Don't be too sure about how the other vets and staff feel -- because they don't show it to you doesn't mean they don't feel it. However, you do need to develop a way to deal with sadness but still continue working professionally.
 
I am by no means experienced compared to many on here who are in practice or even clinical year. I euthanized my first animal this semester-said animal didn't have an actual owner which in some ways made it easier, but it is always sad even if it is relieving pain and suffering. Like WZ, I view euthanasia as a blessing. I also think unfortunately as an equine practitioner you may see just as much if not more euthanasia especially with considerations for financials when it comes to "treatable" conditions in the equine. Euthanasia methods are also varied in the equine because we usually have to be much more conscious about barbituate use and that may impact your views on euthanasia as well as the emotions of the owner regarding the choice of euthanasia.

I'm not sure where you'll be going to vet school, but at my school we do euthanasia simulation labs during human animal bond month in February so if your school offers anything like that I highly recommend participating if you can. There's also other opportunities that might be available to you like CAETA training at SAVMA symposium. Nothing I would say quite prepares you for your first time, but these trainings give you a toolbox and foundation to pull from.
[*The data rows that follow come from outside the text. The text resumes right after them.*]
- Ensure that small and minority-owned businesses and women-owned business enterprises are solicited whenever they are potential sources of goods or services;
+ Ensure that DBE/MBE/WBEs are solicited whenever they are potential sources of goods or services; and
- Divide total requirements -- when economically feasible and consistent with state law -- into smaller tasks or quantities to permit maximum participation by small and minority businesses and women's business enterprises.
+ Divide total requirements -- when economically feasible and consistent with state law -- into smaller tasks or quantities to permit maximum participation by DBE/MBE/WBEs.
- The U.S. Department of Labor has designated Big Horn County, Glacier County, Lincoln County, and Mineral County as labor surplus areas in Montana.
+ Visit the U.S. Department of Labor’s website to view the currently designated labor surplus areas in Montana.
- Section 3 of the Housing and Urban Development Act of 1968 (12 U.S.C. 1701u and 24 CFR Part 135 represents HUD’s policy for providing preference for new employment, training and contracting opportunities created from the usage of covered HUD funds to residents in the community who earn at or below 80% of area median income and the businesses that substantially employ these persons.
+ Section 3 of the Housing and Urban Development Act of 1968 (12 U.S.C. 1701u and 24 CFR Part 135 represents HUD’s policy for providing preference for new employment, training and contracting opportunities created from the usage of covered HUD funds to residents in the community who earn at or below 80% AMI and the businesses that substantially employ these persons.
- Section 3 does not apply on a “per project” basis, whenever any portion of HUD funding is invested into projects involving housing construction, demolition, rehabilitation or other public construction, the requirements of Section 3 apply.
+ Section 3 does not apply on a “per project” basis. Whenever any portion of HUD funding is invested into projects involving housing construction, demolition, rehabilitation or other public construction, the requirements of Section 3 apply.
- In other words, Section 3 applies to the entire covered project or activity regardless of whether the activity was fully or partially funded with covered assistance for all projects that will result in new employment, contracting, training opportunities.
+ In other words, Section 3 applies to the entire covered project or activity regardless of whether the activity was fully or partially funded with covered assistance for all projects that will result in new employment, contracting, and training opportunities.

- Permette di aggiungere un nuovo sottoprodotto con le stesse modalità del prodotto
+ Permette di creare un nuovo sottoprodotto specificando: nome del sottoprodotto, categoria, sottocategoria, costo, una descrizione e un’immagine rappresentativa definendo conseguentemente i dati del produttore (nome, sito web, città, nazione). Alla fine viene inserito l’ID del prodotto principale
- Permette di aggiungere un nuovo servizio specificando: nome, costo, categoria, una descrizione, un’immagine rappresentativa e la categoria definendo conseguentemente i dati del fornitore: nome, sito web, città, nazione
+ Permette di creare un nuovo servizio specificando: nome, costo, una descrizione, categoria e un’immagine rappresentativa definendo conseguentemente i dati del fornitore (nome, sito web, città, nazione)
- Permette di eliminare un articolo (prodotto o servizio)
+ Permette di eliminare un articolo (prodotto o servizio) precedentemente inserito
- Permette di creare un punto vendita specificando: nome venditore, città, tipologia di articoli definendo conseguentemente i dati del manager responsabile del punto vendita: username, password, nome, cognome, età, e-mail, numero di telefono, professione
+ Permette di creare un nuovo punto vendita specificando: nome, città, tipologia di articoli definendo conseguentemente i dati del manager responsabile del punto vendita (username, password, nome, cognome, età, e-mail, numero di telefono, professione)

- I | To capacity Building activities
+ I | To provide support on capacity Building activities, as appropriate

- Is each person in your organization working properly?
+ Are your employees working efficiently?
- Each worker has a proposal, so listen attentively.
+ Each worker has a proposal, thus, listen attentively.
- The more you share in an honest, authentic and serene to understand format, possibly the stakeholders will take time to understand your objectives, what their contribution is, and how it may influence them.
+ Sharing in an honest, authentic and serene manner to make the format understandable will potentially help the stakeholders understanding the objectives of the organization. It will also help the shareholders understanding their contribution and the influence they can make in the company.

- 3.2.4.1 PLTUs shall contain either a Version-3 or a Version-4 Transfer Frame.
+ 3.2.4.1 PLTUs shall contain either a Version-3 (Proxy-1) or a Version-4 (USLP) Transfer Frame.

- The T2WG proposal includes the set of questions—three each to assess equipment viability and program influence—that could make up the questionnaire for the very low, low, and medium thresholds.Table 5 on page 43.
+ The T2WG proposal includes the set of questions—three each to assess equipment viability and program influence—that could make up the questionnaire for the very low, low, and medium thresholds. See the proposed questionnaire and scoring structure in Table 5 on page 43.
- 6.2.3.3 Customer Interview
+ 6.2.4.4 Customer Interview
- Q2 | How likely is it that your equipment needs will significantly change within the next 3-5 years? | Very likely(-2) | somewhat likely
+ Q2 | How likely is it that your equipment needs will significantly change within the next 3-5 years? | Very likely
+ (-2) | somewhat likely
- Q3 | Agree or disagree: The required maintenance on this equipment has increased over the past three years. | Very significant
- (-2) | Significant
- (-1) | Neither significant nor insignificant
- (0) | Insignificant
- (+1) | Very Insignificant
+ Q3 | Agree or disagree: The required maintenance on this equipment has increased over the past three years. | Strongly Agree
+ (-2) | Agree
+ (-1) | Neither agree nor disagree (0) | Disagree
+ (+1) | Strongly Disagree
Something that's super important for euthanasia and just for vet school in general is self care- Taking time to debrief with your team if needed. Acknowledging the pet's life. Talking to a mental health professional.

I have a colleague who is extremely empathetic. If you're crying they are usually right there with you crying. If you're on neutral ground they're right there too. It's who they are. They've learned to embrace it. The days where it's multiple euthanasias is emotionally taxing for them, but doing that self care keeps them going and not burn out. Another colleague once told the other vet they were working with "I can't do this when my soul is full" (they were supposed to do a euthanasia)- So the other vet performed the euthanasia for that appointment. -Just some examples to give you that are hopefully helpful.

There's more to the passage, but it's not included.